Turkish Protesters Take to Country's Parks

A man tends to a makeshift memorial for the victims of clashes between protesters and riot police at the Gezi Park in Istanbul, Turkey, July 12, 2013.
A man tends to a makeshift memorial for the victims of clashes between protesters and riot police at the Gezi Park in Istanbul, Turkey, July 12, 2013.
Dorian Jones
Anti-government protesters have turned to local parks to continue their struggle. On a nightly basis, hundreds and sometimes thousands of people attend so-called "park forums" to discuss politics and the country's future.
 
Every night in public parks across Istanbul, hundreds and even thousands of anti-government protesters gather for what are called “park forums.” The forums were set up after security forces drove protestors out of Istanbul’s Gezi Park last month. It was the government’s plans to redevelop the park that sparked weeks of anti-government demonstrations.

Zeynep, who only wanted to give her first name for fear of prosecution, is an organizer of the forums. She said that, along with discussing the latest action against the government, the forums are also about building democracy and tolerance.
 
"In every park there are forums and talks and speeches, there are many many democratic issues they are trying to address," she said. "These are the very beginning of democracy; in ancient Greece people used to come into the forums or places like this to discuss their issues and find a common solution. In these parks, you can have Turks and Kurds, and fundamentalists, or pro-Kemalists are only discussing, not fighting, this is very important," said Zeynep.

The main speaker at tonight’s forum discussed animal rights. Other issues debated included abortion rights and the role of religion in society. People from all walks of life attend, including women wearing religious headscarves; the vast majority of participants are young. One of those in attendance said he saw the forums as ending one of the last remaining legacies of military rule.

Some of those attending park forums have been attacked by unidentified groups of men wielding sticks and knives, and the state appointed city governor has condemned the forums as subversive. But, for now, the police have not intervened, although those attending the forums claim undercover police frequently monitor the meetings.  

Political scientist Cengiz Aktar of Istanbul’s Bahcesehir University believes the forums signal that an important change is occurring in Turkey.
 
"It’s a different, a new type [of] political action, that exists everywhere in the developed countries. It’s a participatory democracy, something that Turkey is discovering - very quickly, by the way. People speaking [...] their minds, getting organized, and challenging these unilateral decisions by the authorities will be a permanent feature in the months and years to come," he said.

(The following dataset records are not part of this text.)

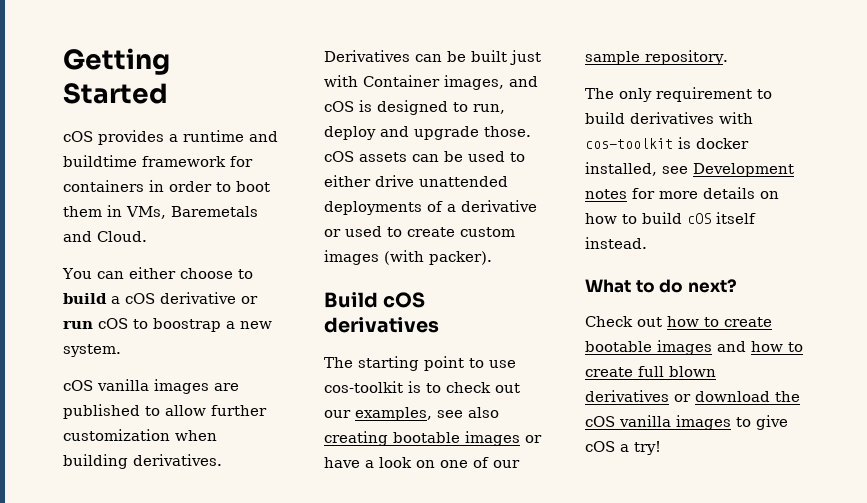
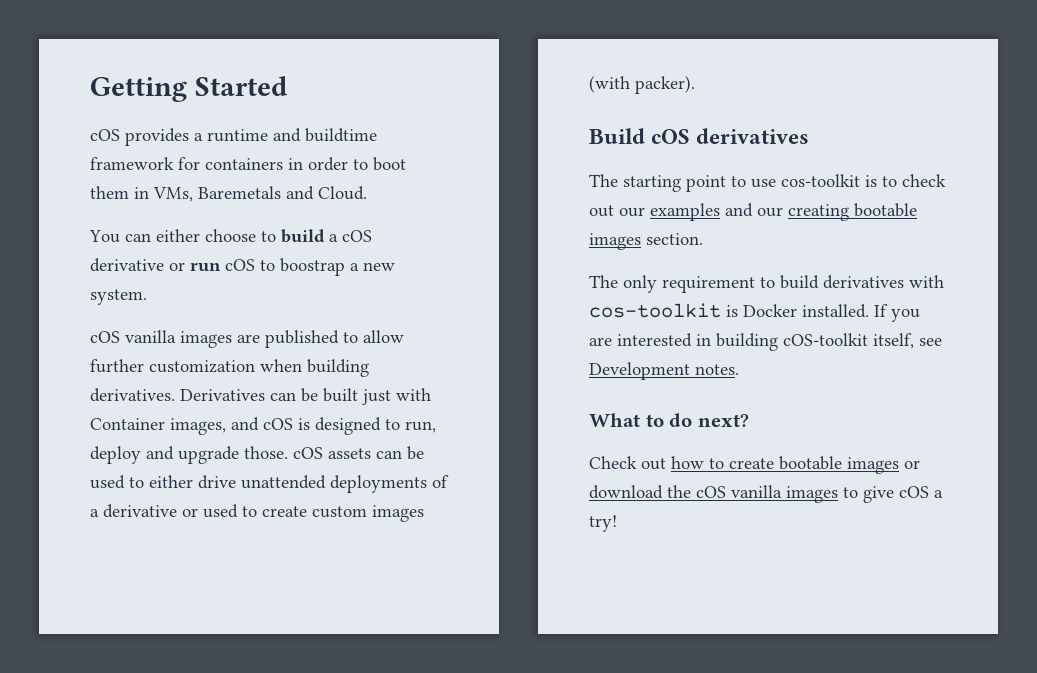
- The starting point to use cos-toolkit is to check out our examples, see also creating bootable images or have a look on one of our sample repository.
+ The starting point to use cos-toolkit is to check out our examples and our creating bootable images section.
- The only requirement to build derivatives with cos-toolkit is docker installed, see Development notes for more details on how to build cOS itself instead.
+ The only requirement to build derivatives with cos-toolkit is Docker installed. If you are interested in building cOS-toolkit itself, see Development notes.
- Check out how to create bootable images and how to create full blown derivatives or download the cOS vanilla images to give cOS a try!
+ Check out how to create bootable images or download the cOS vanilla images to give cOS a try!

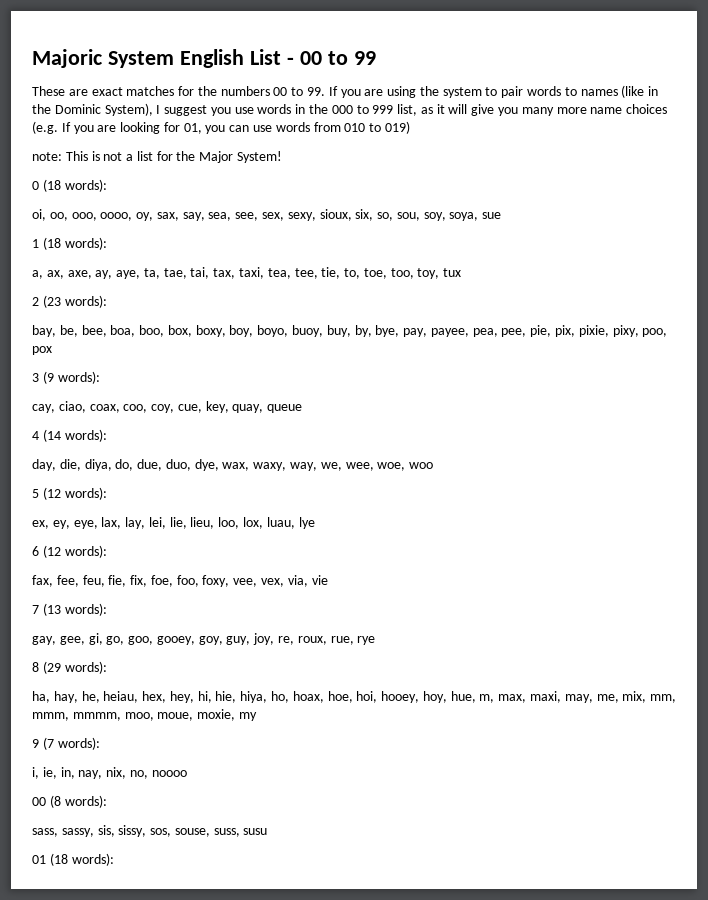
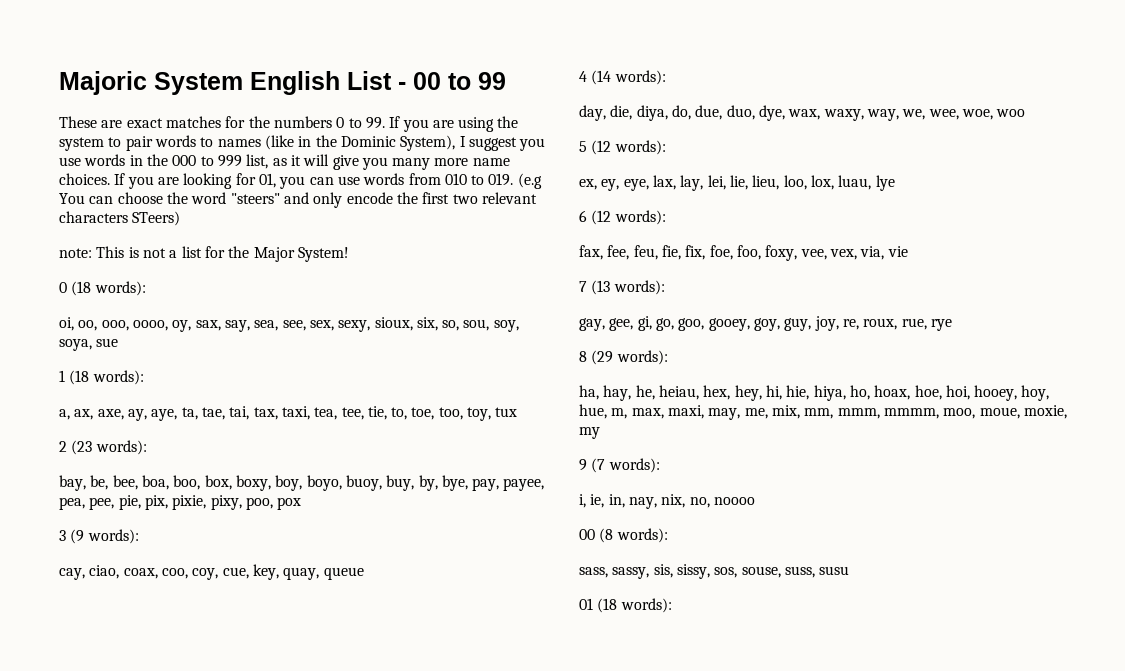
- These are exact matches for the numbers 00 to 99. If you are using the system to pair words to names (like in the Dominic System), I suggest you use words in the 000 to 999 list, as it will give you many more name choices (e.g. If you are looking for 01, you can use words from 010 to 019)
+ These are exact matches for the numbers 0 to 99. If you are using the system to pair words to names (like in the Dominic System), I suggest you use words in the 000 to 999 list, as it will give you many more name choices. If you are looking for 01, you can use words from 010 to 019. (e.g You can choose the word "steers" and only encode the first two relevant characters STeers)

The forums are already looking beyond the anti-government protests, to the local and presidential elections set for next year, according to forum organizer Zeynep.
 
"From these parks, people are being given some tasks: observing in the elections points (polling stations), making sure that this government is not doing anymore tricks. We are getting more and more organized," said Zeynep. "Actually, our idea is not is do a revolution; the idea is to [participate in] the election and make sure this government is not elected again."

Turkish Prime Minister Recep Tayyip Erdogan has already started campaigning, organizing political rallies and meetings across the country. Observers claim those gatherings are likely only to strengthen the resolve of the protesters, which means that Istanbul’s parks and many others across the country are likely to remain centers for politics and political dissent.